**** INFORMATION SHOWN ****
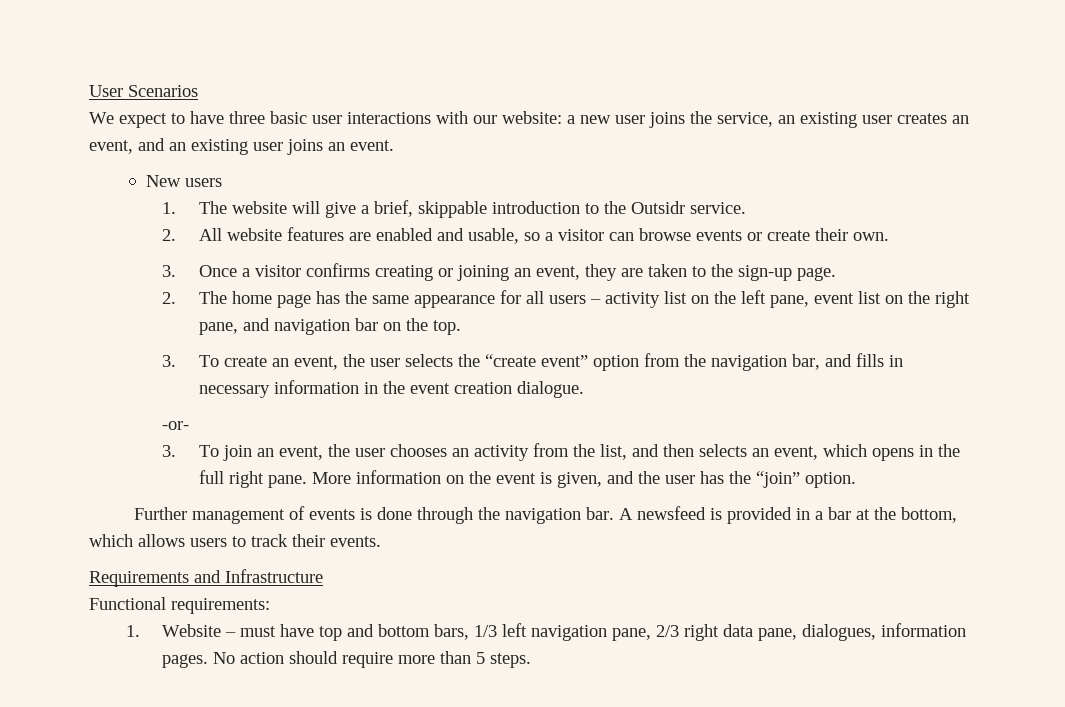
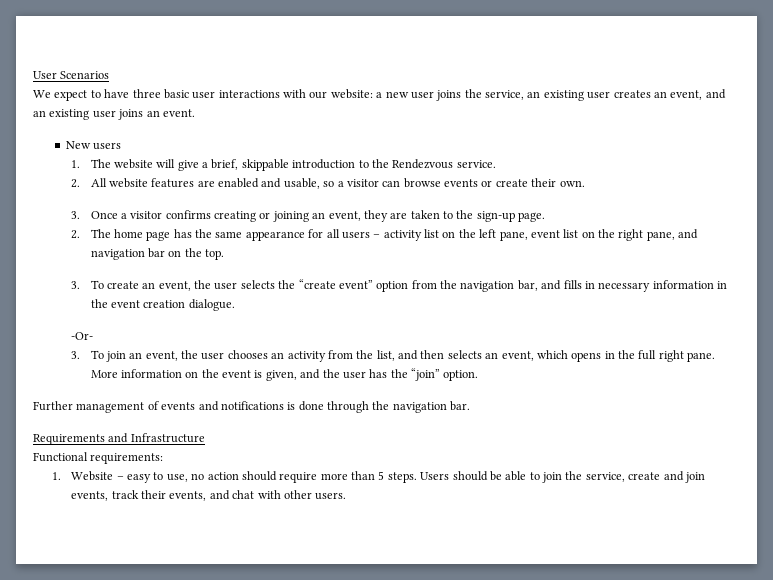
- 1. The website will give a brief, skippable introduction to the Outsidr service.
+ 1. The website will give a brief, skippable introduction to the Rendezvous service.
- -or-
+ -Or-
- Further management of events is done through the navigation bar. A newsfeed is provided in a bar at the bottom, which allows users to track their events.
+ Further management of events and notifications is done through the navigation bar.
- 1. Website – must have top and bottom bars, 1/3 left navigation pane, 2/3 right data pane, dialogues, information pages. No action should require more than 5 steps.
+ 1. Website – easy to use, no action should require more than 5 steps.
+ Users should be able to join the service, create and join events, track their events, and chat with other users.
****
◆ WHAT THE TASK REQUIRES
The listing is to be repeated word for word, with all pictures omitted.

◆ ANSWER TO THIS EXERCISE
- 1. The website will give a brief, skippable introduction to the Outsidr service.
+ 1. The website will give a brief, skippable introduction to the Rendezvous service.
- -or-
+ -Or-
- Further management of events is done through the navigation bar. A newsfeed is provided in a bar at the bottom, which allows users to track their events.
+ Further management of events and notifications is done through the navigation bar.
- 1. Website – must have top and bottom bars, 1/3 left navigation pane, 2/3 right data pane, dialogues, information pages. No action should require more than 5 steps.
+ 1. Website – easy to use, no action should require more than 5 steps.
+ Users should be able to join the service, create and join events, track their events, and chat with other users.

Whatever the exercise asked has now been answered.